Se trate de un hecho azaroso o no, lo cierto es que la publicación casi simultánea de la primera y de la última novela hasta hoy de Alicia Steimberg (Buenos Aires, 1933) invita a cotejarlas, a encontrar sus puntos comunes y sus diferencias.
En Músicos y relojeros, aparecida originalmente en 1971, una voz adulta rememora, desde una óptica infantil —luego adolescente—, los años en que Alicia, huérfana de padre, convive junto a su madre y hermano con tías y abuelos maternos, en una misma casa. Estructurada en breves capítulos, la novela compone escenas de una familia de judíos pobres, en las que confluyen costumbres, prácticas y voces propias de las décadas del 30 y del 40. Esas estampas suelen recuperar, a través de los tiempos verbales preferidos por el costumbrismo (el pretérito imperfecto y el futuro perfecto), los hitos familiares, las experiencias personales y los hechos sociales y políticos que trastornaron la suerte familiar.
Los relatos que se suceden en Músicos y relojeros pueden ser leídos como episodios de una novela de formación, velada —sólo se explicita brevemente hacia el final el derrotero futuro de la narradora— y trunca —se detiene con la muerte de la abuela más influyente de su historia—. La felicidad de la obra responde, entre otras cosas, a la ironía de la narradora y a la reconstrucción deliciosa de los registros coloquiales de los personajes.
La otra novela recién editada, La música de Julia, cuenta la historia de Eduardo y de Julia, dos ancianos que, habiendo sido amigos "de toda la vida, desde los años del colegio", se involucran amorosamente.
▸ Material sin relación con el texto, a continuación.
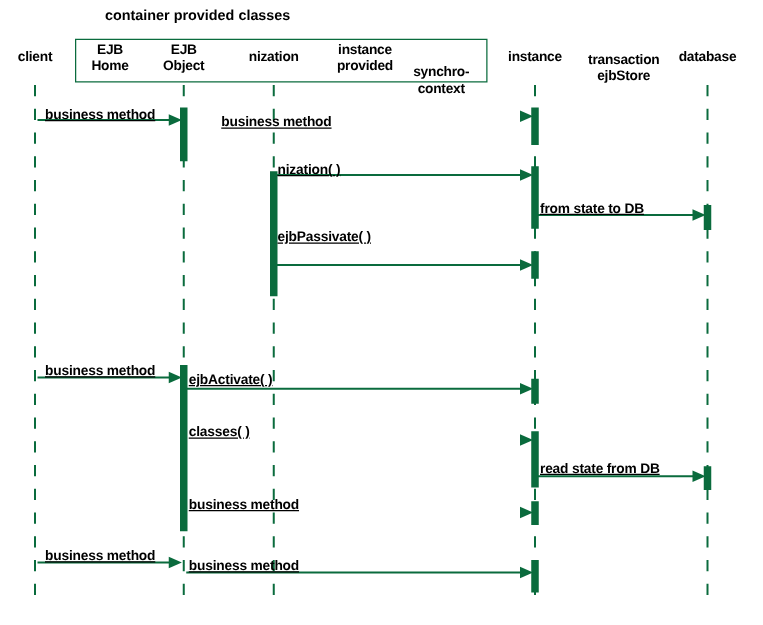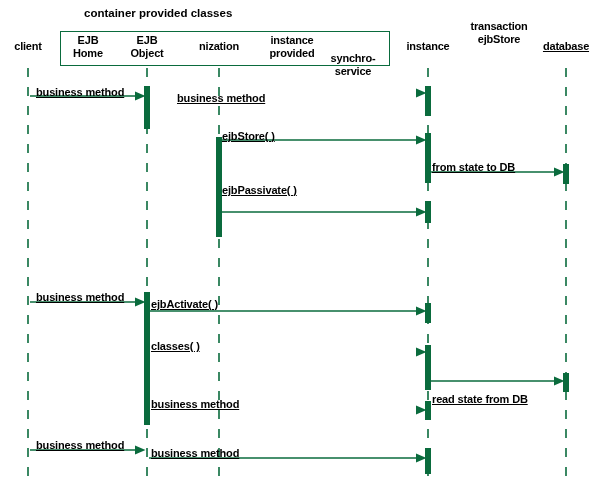--- a/index.html
+++ b/index.html
@@ -55,30 +55,30 @@
       </div>
       <div class="hdr" style="left: 174px; top: 40px; width: 90px;">
         <div>nization</div>
       </div>
       <div class="hdr" style="left: 247px; top: 34px; width: 90px;">
         <div>instance</div>
         <div>provided</div>
       </div>
       <div class="hdr" style="left: 308px; top: 52px; width: 90px;">
         <div>synchro-</div>
-        <div>service</div>
+        <div>context</div>
       </div>
       <div class="hdr" style="left: 383px; top: 40px; width: 90px;">
         <div>instance</div>
       </div>
-      <div class="hdr" style="left: 454px; top: 20px; width: 90px;">
+      <div class="hdr" style="left: 454px; top: 42px; width: 90px;">
         <div>transaction</div>
         <div>ejbStore</div>
       </div>
-      <div class="hdr" style="left: 521px; top: 40px; width: 90px; text-decoration: underline;">
+      <div class="hdr" style="left: 521px; top: 40px; width: 90px;">
         <div>database</div>
       </div>
     </div>
 
   <svg id="svglayer" width="610" height="500" xmlns="http://www.w3.org/2000/svg">
     <defs>
       <marker id="ah" markerWidth="9" markerHeight="8" refX="8.6" refY="4" orient="auto" markerUnits="userSpaceOnUse">
         <path d="M0,0 L9,4 L0,8 z" fill="#0a6b3d"></path>
       </marker>
     </defs>
@@ -125,25 +125,25 @@
       <div class="actbar" style="left: 425px; top: 303px; width: 6px; height: 20px;"></div>
       <div class="actbar" style="left: 425px; top: 345px; width: 6px; height: 45px;"></div>
       <div class="actbar" style="left: 563px; top: 373px; width: 6px; height: 19px;"></div>
       <div class="actbar" style="left: 425px; top: 401px; width: 6px; height: 19px;"></div>
       <div class="actbar" style="left: 425px; top: 448px; width: 6px; height: 26px;"></div>
     </div>
 
   <div id="labels">
       <div class="msg-label" style="left: 36px; top: 86px;">business method</div>
       <div class="msg-label" style="left: 177px; top: 92px;">business method</div>
-      <div class="msg-label" style="left: 222px; top: 130px;">ejbStore( )</div>
+      <div class="msg-label" style="left: 222px; top: 130px;">nization( )</div>
       <div class="msg-label" style="left: 432px; top: 161px;">from state to DB</div>
       <div class="msg-label" style="left: 222px; top: 184px;">ejbPassivate( )</div>
       <div class="msg-label" style="left: 36px; top: 291px;">business method</div>
       <div class="msg-label" style="left: 151px; top: 298px;">ejbActivate( )</div>
       <div class="msg-label" style="left: 151px; top: 340px;">classes( )</div>
-      <div class="msg-label" style="left: 432px; top: 369px; margin-top: 24px;">read state from DB</div>
+      <div class="msg-label" style="left: 432px; top: 369px;">read state from DB</div>
       <div class="msg-label" style="left: 151px; top: 398px;">business method</div>
       <div class="msg-label" style="left: 36px; top: 439px;">business method</div>
       <div class="msg-label" style="left: 151px; top: 447px;">business method</div>
     </div>
 
 </div>
 
 </body></html>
Como escritores y trabajadores de la cultura, viajan por el país y el mundo o recorren Buenos Aires, compartiendo los tics de "la clase media ilustrada", según las mismas palabras de Eduardo. Decidida a no volver a escribir, Julia se limita a hacer anotaciones en un cuaderno, que su compañero pasa en limpio, glosando los textos originales, agregando recuerdos y reflexiones de su propia cosecha, para transformarlos en la novela que resulta el mismo libro.
En ese texto se anotan vivencias, pensamientos, sueños de quienes a partir de ciertos hechos traumáticos —entre ellos, una operación quirúrgica delicada— reaccionan ante los signos físicos y sociales de la vejez, cuya presencia se torna agobiante en el relato. El hecho singular de una mujer hipoacúsica que escucha fragmentos de canciones, tan vívidos como si sonaran en el exterior y no interiormente como en verdad sucede, o el relato de sus sueños eróticos, no alcanzan para perturbar una visión necia y un tanto complaciente sobre la vida, las obsesivas referencias somáticas, o los clichés verbales de quienes se identifican como consumidores de cultura. Tampoco lo hace la voz de Eduardo, que se mimetiza en su admiración con la de Julia.
A diferencia de otros novelistas que afinan su pluma con el oficio y la experiencia que dan los años, a Steimberg parece sucederle algo similar que al David Viñas novelista. Sus producciones más tardías no logran alcanzar la intensidad y la buena factura de sus propuestas iniciales. Como si el saber, algo que crece con el paso del tiempo, no fuera un ingrediente esencial o determinante del trabajo artístico.
En las dos novelas de Steimberg se describen personajes y situaciones características. Sin embargo, el cotejo entre ambas exhibe las luces y sombras de los imaginarios narrativos reconocibles. Es la tensión entre lo característico y lo singular, entre los temas y el lenguaje para expresarlos, lo que hace respirar a los textos que los circundan. Si La música de Julia se resiente por su falta de oxígeno, de combustión imaginativa e ideológica, Músicos y relojeros late dramáticamente, cantando melodías que se aman y se odian a la vez, que aún tienen la virtud de no coincidir consigo mismas.
Publicado en "Señales", La Capital, 5/10/08.